**Task goal**
Work out how many lines in the following entries contain the string "none", and write only that number.

(Data excerpts)
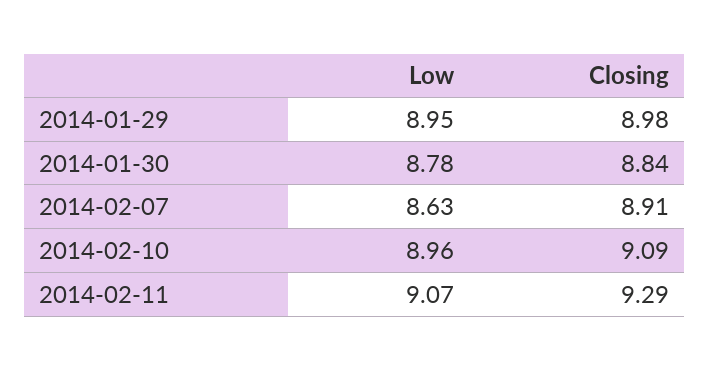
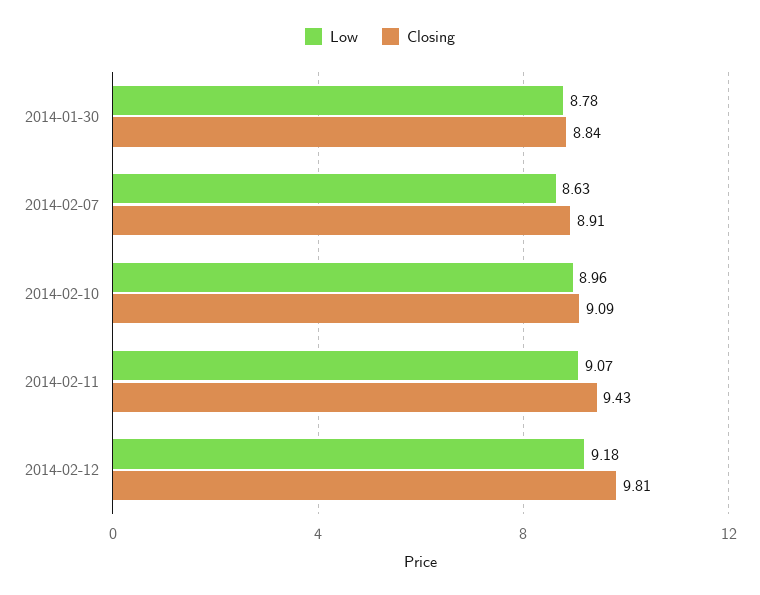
Low, 2014-01-29: 8.95 -> none
Closing, 2014-01-29: 8.98 -> none
Closing, 2014-02-11: 9.29 -> 9.43
Low, 2014-02-12: none -> 9.18
Closing, 2014-02-12: none -> 9.81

**Task solution**
4